Arguments pertinents
1. Recevabilité des requêtes : Le juge a noté que les requêtes de M. B, bien qu'enregistrées, ne pouvaient être accueillies en raison de l'existence d'une décision administrative préalable, à savoir l'arrêté d'obligation de quitter le territoire. Cela est en accord avec l'article L. 521-3 du code de justice administrative, qui stipule que le juge des référés peut ordonner des mesures utiles, mais ne doit pas faire obstacle à l'exécution d'une décision existante.
2. Urgence et situation de précarité : Bien que M. B ait soutenu que sa situation était urgente et précaire, le juge a conclu que les mesures demandées ne pouvaient pas être ordonnées car elles auraient pour effet de contrecarrer l'arrêté préfectoral. Le juge a ainsi affirmé que "les conclusions présentées par M. B devant le juge des référés tendent à faire obstacle à l'exécution de cette décision".
Interprétations et citations légales
1. Article L. 521-3 du code de justice administrative : Cet article permet au juge des référés d'intervenir en cas d'urgence, même en l'absence de décision administrative préalable. Cependant, il précise également que le juge ne doit pas entraver l'exécution d'une décision existante. La décision souligne que "le juge des référés peut ordonner toutes autres mesures utiles sans faire obstacle à l'exécution d'aucune décision", ce qui a été un point central dans le rejet des requêtes.

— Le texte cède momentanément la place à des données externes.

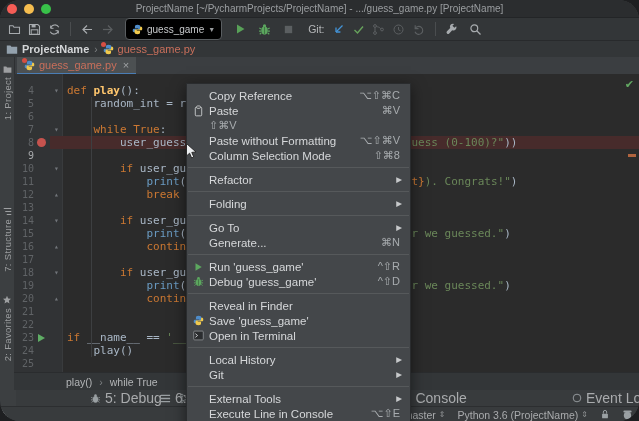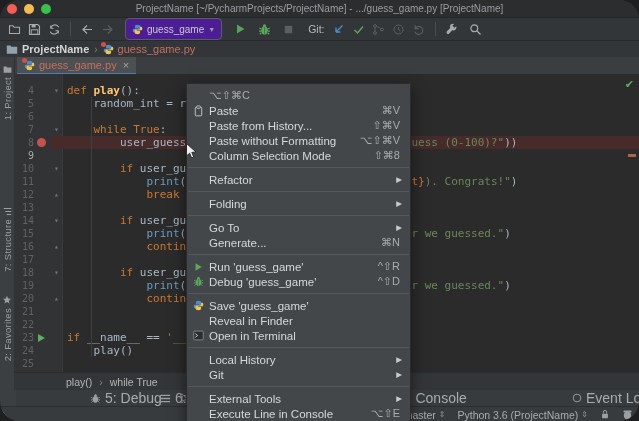"guess_game" .chip { background: #4c1d95 -> #000000 }
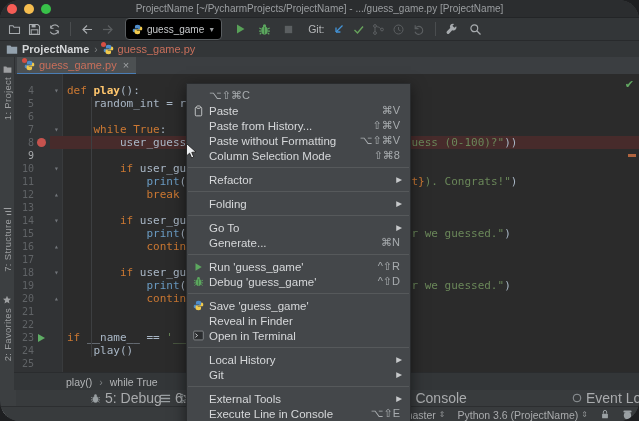"Copy Reference" span.mi-lb { html: none -> <span>Copy Reference</span> }
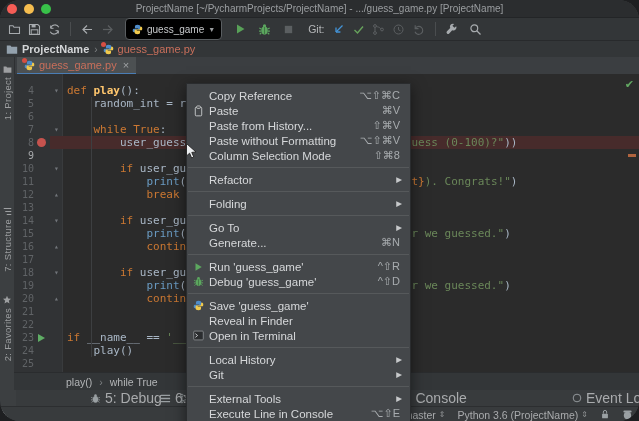"Paste from History..." span.mi-lb { html: <span>Paste from History...</span> -> none }
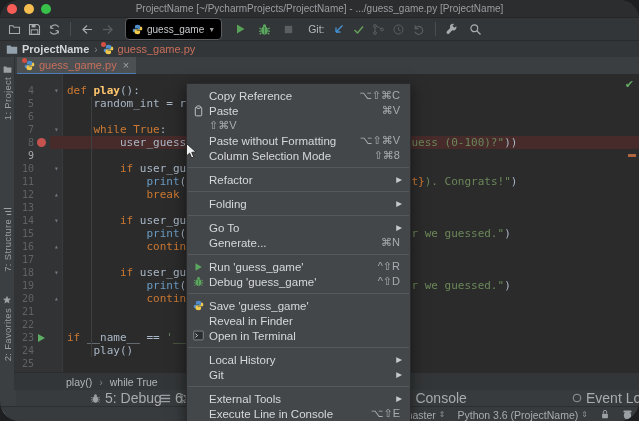"Save 'guess_game'" div.menu-item { order: before "Reveal in Finder" -> after "Reveal in Finder" }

2. Obligation de quitter le territoire : L'arrêté pris par le préfet le 20 janvier 2024 a été déterminant dans l'analyse du juge. En effet, la décision de rejet des requêtes de M. B repose sur le fait que ces dernières visaient à contrecarrer une décision administrative déjà en vigueur, ce qui est incompatible avec le cadre légal établi par l'article L. 521-3.
En conclusion, la décision du juge des référés illustre l'importance de la hiérarchie des normes et le respect des décisions administratives en cours, tout en soulignant les limites de l'intervention du juge des référés dans des situations où des décisions exécutoires sont déjà prises.